• _Activity_: Give back every record below in full and exactly, but without a single image.
══ Material provided ══
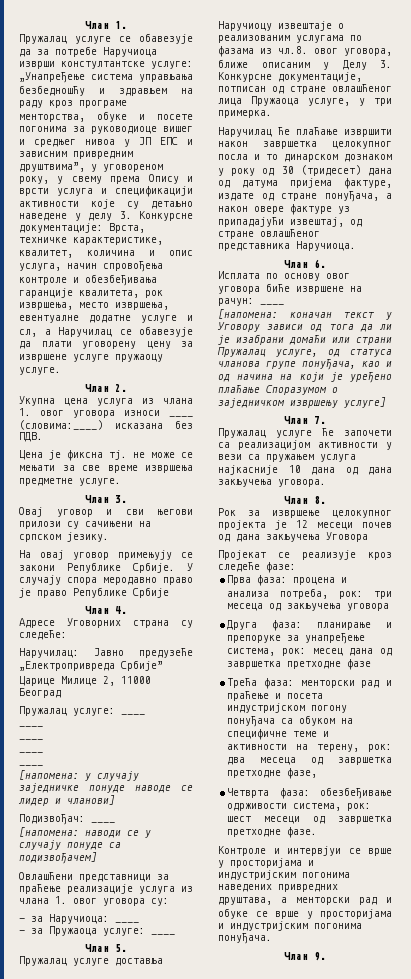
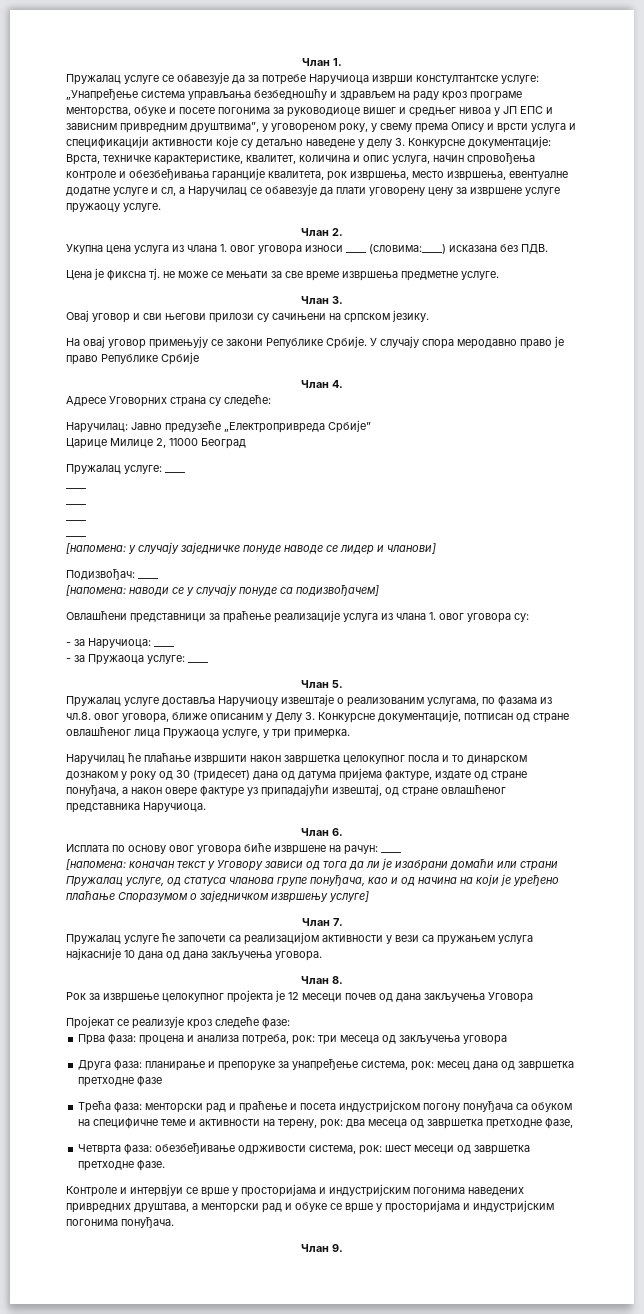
- Пружалац услуге доставља Наручиоцу извештаје о реализованим услугама пo фaзaмa из чл.8. овог уговора, ближе описаним у Делу 3. Конкурсне документације, потписан од стране овлашћеног лица Пружаоца услуге, у три примерка.
+ Пружалац услуге доставља Наручиоцу извештаје о реализованим услугама, пo фaзaмa из чл.8. овог уговора, ближе описаним у Делу 3. Конкурсне документације, потписан од стране овлашћеног лица Пружаоца услуге, у три примерка.

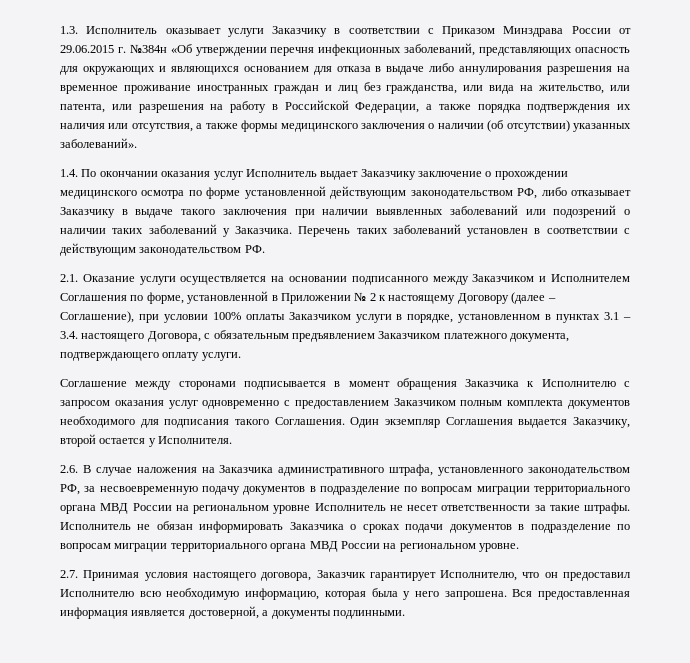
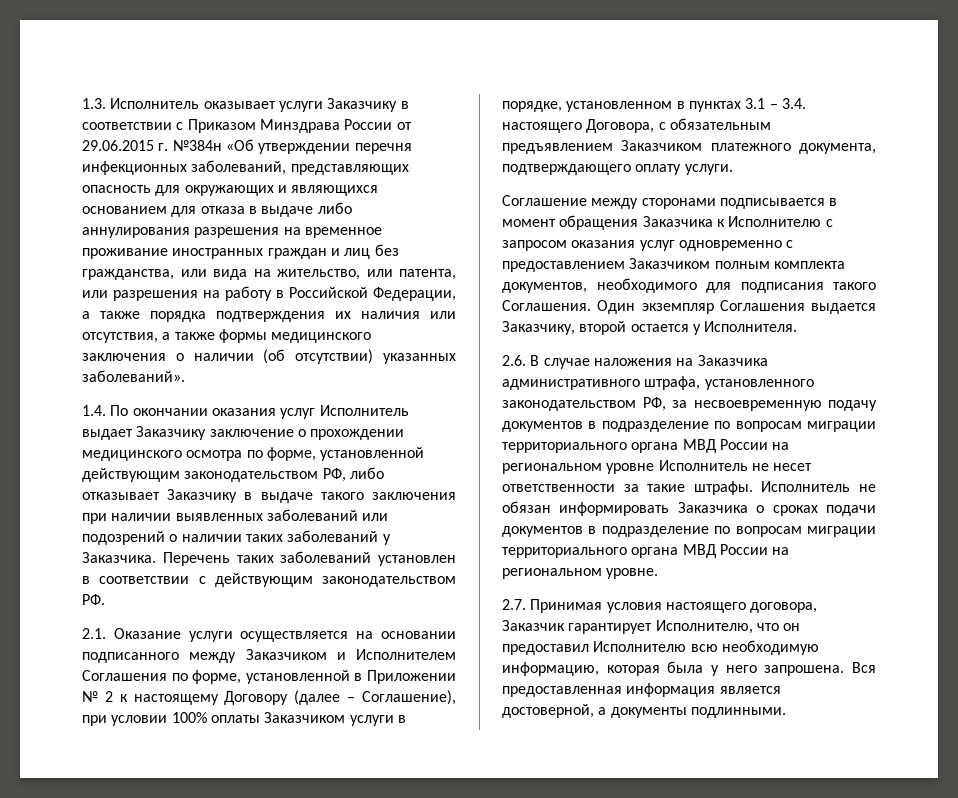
- 1.4. По окончании оказания услуг Исполнитель выдает Заказчику заключение о прохождении медицинского осмотра по форме установленной действующим законодательством РФ, либо отказывает Заказчику в выдаче такого заключения при наличии выявленных заболеваний или подозрений о наличии таких заболеваний у Заказчика.
+ 1.4. По окончании оказания услуг Исполнитель выдает Заказчику заключение о прохождении медицинского осмотра по форме, установленной действующим законодательством РФ, либо отказывает Заказчику в выдаче такого заключения при наличии выявленных заболеваний или подозрений о наличии таких заболеваний у Заказчика.
- Соглашение между сторонами подписывается в момент обращения Заказчика к Исполнителю с запросом оказания услуг одновременно с предоставлением Заказчиком полным комплекта документов необходимого для подписания такого Соглашения.
+ Соглашение между сторонами подписывается в момент обращения Заказчика к Исполнителю с запросом оказания услуг одновременно с предоставлением Заказчиком полным комплекта документов, необходимого для подписания такого Соглашения.
- Вся предоставленная информация иявляется достоверной, а документы подлинными.
+ Вся предоставленная информация является достоверной, а документы подлинными.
═══
• _Answer section_:
- Пружалац услуге доставља Наручиоцу извештаје о реализованим услугама пo фaзaмa из чл.8. овог уговора, ближе описаним у Делу 3. Конкурсне документације, потписан од стране овлашћеног лица Пружаоца услуге, у три примерка.
+ Пружалац услуге доставља Наручиоцу извештаје о реализованим услугама, пo фaзaмa из чл.8. овог уговора, ближе описаним у Делу 3. Конкурсне документације, потписан од стране овлашћеног лица Пружаоца услуге, у три примерка.

- 1.4. По окончании оказания услуг Исполнитель выдает Заказчику заключение о прохождении медицинского осмотра по форме установленной действующим законодательством РФ, либо отказывает Заказчику в выдаче такого заключения при наличии выявленных заболеваний или подозрений о наличии таких заболеваний у Заказчика.
+ 1.4. По окончании оказания услуг Исполнитель выдает Заказчику заключение о прохождении медицинского осмотра по форме, установленной действующим законодательством РФ, либо отказывает Заказчику в выдаче такого заключения при наличии выявленных заболеваний или подозрений о наличии таких заболеваний у Заказчика.
- Соглашение между сторонами подписывается в момент обращения Заказчика к Исполнителю с запросом оказания услуг одновременно с предоставлением Заказчиком полным комплекта документов необходимого для подписания такого Соглашения.
+ Соглашение между сторонами подписывается в момент обращения Заказчика к Исполнителю с запросом оказания услуг одновременно с предоставлением Заказчиком полным комплекта документов, необходимого для подписания такого Соглашения.
- Вся предоставленная информация иявляется достоверной, а документы подлинными.
+ Вся предоставленная информация является достоверной, а документы подлинными.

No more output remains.